Что отнюдь не способствовало твердым решениям с их стороны. Комментируя это, сэр Вальтер Скотт сравнивал русского генерала с осторожным гренландским рыбаком, который не приближается к умирающему киту.
Были и другие причины, и не все из них такие пустяковые, которые заставляли Кутузова колебаться. Его собственные люди не имели защиты от холода и голода, поскольку русская система снабжения армии продовольствием устарела, как и большинство ведомств в царской армии. Русские войска шли южнее Великой армии, но все еще достаточно близко от пути ее отступления, чтобы вкусить все прелести передвижения по разграбленной безлюдной местности. Другим фактором, вызывавшим задержку, были поиски и дележ награбленного добра, которые значительно замедляли темп передвижения казаков Платова. Армия, в значительной мере состоявшая из голодных крестьян и двигавшаяся по дороге, на которой были разбросаны драгоценные предметы, совсем не торопилась.
Главная причина, почему старая лиса Кутузов проявлял осторожность, заключалась не в военном гении Наполеона, и не в недостатке снабжения в собственной армии, и не в золоте и серебряных распятиях и окладах икон, которыми были набиты брошенные на дороге солдатские ранцы. Главной причиной было собственное убеждение Кутузова в том, что необходимости в решающей битве нет, ведь Великая армия таяла на глазах, и, если так будет продолжаться дальше, вряд ли хоть один француз доживет до того, чтобы переправиться через Неман и вернуться в герцогство Варшавское или восточную Пруссию. Будучи русским, Кутузов не особенно заботился о том, чтобы сберечь жизнь собственных солдат[44]

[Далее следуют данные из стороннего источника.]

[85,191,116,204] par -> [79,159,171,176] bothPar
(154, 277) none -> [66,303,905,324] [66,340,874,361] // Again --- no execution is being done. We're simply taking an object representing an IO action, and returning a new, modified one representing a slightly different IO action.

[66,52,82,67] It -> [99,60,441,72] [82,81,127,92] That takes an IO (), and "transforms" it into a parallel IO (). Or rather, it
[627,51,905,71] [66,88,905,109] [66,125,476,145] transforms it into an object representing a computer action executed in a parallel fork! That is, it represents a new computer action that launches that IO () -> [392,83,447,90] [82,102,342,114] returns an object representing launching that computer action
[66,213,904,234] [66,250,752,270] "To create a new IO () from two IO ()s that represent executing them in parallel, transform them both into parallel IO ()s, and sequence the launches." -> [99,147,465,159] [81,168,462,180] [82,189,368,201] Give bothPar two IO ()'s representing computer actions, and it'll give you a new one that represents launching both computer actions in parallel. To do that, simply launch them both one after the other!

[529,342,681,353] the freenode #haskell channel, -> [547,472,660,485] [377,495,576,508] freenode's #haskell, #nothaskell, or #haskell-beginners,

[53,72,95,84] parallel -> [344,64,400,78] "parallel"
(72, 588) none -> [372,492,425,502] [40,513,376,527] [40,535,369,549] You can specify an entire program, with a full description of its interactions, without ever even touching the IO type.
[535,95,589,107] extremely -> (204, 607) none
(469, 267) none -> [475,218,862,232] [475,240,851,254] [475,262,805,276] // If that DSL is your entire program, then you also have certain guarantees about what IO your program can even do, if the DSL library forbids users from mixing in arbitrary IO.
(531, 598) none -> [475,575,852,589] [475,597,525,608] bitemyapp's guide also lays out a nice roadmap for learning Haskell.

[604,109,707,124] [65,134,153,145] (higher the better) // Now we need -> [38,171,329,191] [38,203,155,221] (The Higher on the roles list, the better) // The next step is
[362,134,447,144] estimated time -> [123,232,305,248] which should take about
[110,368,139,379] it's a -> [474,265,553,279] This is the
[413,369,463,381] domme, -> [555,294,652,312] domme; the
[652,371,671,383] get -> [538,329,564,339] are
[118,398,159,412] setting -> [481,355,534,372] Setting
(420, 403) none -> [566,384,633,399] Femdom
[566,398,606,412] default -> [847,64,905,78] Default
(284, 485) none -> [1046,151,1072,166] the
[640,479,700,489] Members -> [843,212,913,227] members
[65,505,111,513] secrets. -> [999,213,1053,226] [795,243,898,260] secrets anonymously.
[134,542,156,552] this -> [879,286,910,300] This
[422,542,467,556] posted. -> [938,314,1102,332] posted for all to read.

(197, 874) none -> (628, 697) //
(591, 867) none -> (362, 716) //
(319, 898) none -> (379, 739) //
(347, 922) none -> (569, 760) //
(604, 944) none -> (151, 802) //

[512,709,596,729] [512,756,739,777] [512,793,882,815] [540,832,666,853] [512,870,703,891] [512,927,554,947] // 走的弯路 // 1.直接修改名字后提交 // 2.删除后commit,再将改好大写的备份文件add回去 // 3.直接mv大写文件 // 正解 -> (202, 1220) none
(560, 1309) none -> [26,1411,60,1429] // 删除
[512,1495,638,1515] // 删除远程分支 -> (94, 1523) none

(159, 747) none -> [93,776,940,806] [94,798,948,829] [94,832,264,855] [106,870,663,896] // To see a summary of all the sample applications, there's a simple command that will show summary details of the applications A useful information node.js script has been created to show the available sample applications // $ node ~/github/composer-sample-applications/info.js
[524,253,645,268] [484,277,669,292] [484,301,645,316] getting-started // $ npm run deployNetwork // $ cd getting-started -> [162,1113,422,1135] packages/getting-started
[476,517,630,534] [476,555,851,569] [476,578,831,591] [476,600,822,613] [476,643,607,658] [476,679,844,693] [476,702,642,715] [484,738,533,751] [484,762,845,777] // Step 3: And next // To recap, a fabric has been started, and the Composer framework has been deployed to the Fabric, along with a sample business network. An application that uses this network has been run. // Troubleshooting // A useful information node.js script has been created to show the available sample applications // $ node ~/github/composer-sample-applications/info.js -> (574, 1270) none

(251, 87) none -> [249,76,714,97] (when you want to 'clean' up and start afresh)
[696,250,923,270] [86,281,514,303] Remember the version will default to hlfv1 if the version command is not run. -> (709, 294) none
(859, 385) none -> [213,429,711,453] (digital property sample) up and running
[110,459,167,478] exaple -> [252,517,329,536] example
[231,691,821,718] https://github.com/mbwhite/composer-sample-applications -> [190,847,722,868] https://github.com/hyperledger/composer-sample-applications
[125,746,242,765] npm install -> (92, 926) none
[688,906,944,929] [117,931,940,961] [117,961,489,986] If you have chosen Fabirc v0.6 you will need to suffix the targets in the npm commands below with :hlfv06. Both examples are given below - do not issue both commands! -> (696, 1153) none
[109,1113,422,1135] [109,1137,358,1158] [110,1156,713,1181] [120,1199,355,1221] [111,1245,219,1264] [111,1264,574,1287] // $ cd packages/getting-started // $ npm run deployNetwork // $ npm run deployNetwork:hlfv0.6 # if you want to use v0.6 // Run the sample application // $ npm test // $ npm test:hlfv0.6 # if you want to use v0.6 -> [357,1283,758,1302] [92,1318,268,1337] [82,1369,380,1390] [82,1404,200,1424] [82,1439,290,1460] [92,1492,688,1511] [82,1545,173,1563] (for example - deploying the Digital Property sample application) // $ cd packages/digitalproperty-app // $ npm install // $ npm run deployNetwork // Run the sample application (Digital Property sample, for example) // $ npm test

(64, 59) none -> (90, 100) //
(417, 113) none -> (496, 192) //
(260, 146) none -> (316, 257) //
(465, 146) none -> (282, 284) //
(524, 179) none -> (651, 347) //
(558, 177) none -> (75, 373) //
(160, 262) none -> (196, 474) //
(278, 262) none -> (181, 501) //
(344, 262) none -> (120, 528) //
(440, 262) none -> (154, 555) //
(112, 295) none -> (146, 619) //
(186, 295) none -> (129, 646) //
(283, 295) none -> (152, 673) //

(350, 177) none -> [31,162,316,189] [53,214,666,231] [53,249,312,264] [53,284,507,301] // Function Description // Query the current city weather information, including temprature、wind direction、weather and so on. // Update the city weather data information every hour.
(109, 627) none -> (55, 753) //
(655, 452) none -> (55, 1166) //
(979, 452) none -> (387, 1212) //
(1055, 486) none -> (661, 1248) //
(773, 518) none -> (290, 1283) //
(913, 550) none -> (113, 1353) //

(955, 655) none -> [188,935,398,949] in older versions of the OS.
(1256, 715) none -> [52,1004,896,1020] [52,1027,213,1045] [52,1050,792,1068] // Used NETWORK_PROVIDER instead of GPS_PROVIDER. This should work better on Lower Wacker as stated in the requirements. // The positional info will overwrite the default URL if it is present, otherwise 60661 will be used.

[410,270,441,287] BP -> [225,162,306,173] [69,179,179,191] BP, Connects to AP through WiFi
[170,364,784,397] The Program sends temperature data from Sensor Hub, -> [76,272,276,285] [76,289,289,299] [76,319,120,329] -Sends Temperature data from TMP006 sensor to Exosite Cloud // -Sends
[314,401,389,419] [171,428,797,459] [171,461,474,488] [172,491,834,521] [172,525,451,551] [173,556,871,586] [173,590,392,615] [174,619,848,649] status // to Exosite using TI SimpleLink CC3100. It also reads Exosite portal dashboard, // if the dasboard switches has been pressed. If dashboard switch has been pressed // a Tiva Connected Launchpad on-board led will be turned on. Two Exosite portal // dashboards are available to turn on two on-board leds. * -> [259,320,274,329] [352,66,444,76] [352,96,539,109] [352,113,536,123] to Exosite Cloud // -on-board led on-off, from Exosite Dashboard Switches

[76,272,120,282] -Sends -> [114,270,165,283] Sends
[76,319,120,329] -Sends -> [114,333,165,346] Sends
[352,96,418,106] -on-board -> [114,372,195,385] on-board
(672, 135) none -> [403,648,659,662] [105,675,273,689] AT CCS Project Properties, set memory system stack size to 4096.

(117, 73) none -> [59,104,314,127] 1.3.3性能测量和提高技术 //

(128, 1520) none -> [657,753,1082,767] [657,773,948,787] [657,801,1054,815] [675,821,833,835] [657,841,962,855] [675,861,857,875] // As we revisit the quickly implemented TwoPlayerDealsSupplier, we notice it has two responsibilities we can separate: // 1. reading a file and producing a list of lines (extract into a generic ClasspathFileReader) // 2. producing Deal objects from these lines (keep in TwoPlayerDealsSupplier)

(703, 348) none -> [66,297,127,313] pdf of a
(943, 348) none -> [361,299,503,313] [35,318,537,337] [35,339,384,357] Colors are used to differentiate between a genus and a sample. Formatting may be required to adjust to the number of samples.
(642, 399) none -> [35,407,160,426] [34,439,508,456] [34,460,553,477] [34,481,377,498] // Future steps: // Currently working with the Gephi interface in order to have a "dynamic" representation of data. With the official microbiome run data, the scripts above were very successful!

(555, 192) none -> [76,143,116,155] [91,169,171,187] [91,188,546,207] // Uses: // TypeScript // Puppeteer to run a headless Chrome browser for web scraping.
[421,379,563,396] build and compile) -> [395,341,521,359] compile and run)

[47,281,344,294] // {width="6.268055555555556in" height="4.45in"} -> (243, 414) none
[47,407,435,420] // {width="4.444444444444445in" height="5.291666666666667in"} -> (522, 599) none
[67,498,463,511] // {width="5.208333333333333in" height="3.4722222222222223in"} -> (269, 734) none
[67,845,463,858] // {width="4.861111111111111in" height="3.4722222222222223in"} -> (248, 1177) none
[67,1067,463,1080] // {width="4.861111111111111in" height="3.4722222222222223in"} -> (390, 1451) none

, но ему должно было казаться глупым терять людей и порох, сражаясь с уже почти побежденным врагом, который фактически не в состоянии защитить самого себя.Несмотря на это, приближаясь к Красному, он изменил свое мнение и принял решение закончить войну одним ударом, который будет необходимо нанести, и для достижения этой цели послал генерала Милорадовича вперед с тем, чтобы тот захватил дорогу у Красного. Идя параллельно с французами, Кутузов имел около 90 тысяч готовых к бою солдат, русские пушки везли на санях, имевших специальные блоки, чтобы перетаскивать их через овраги, наподобие низины у Красного.
Все указывало на большое столкновение, но даже в нем не было ничего схожего с Бородином. Бои, которые состоялись у Красного, были беспорядочными стычками, происходившими в течение трех дней, с 15-го по 17 ноября.
Выйдя из Смоленска с первой колонной, в основном состоявшей из остатков Старой и Молодой гвардии и 200 лошадей (плотно согнанные офицерами в кучу, они получили название «Обреченные» или «Эскадрон обреченных»), Наполеон шел пешком, вместе с сильно деморализованным Мюратом рядом с собой и другими маршалами, возглавлявшими дивизии, — Бертье, Бессьером, Дюроком и Лефевром — в непосредственной близости от себя. Он шел в длинном плаще, опираясь на толстую березовую палку. На голове у него красовался красный бархатный капюшон, поверх которого была шапка из меха куницы. Когда ему доложили, что Милорадович занял позиции впереди, он не выглядел сильно обеспокоенным, он не выглядел таким даже тогда, когда первые ядра, выпущенные из пушек, расположенных на высотах вокруг дороги, посыпались на колонну. «Ядра летали у нас под ногами последние 20 лет», — сказал он и приготовился, если понадобится, лично возглавить атаку.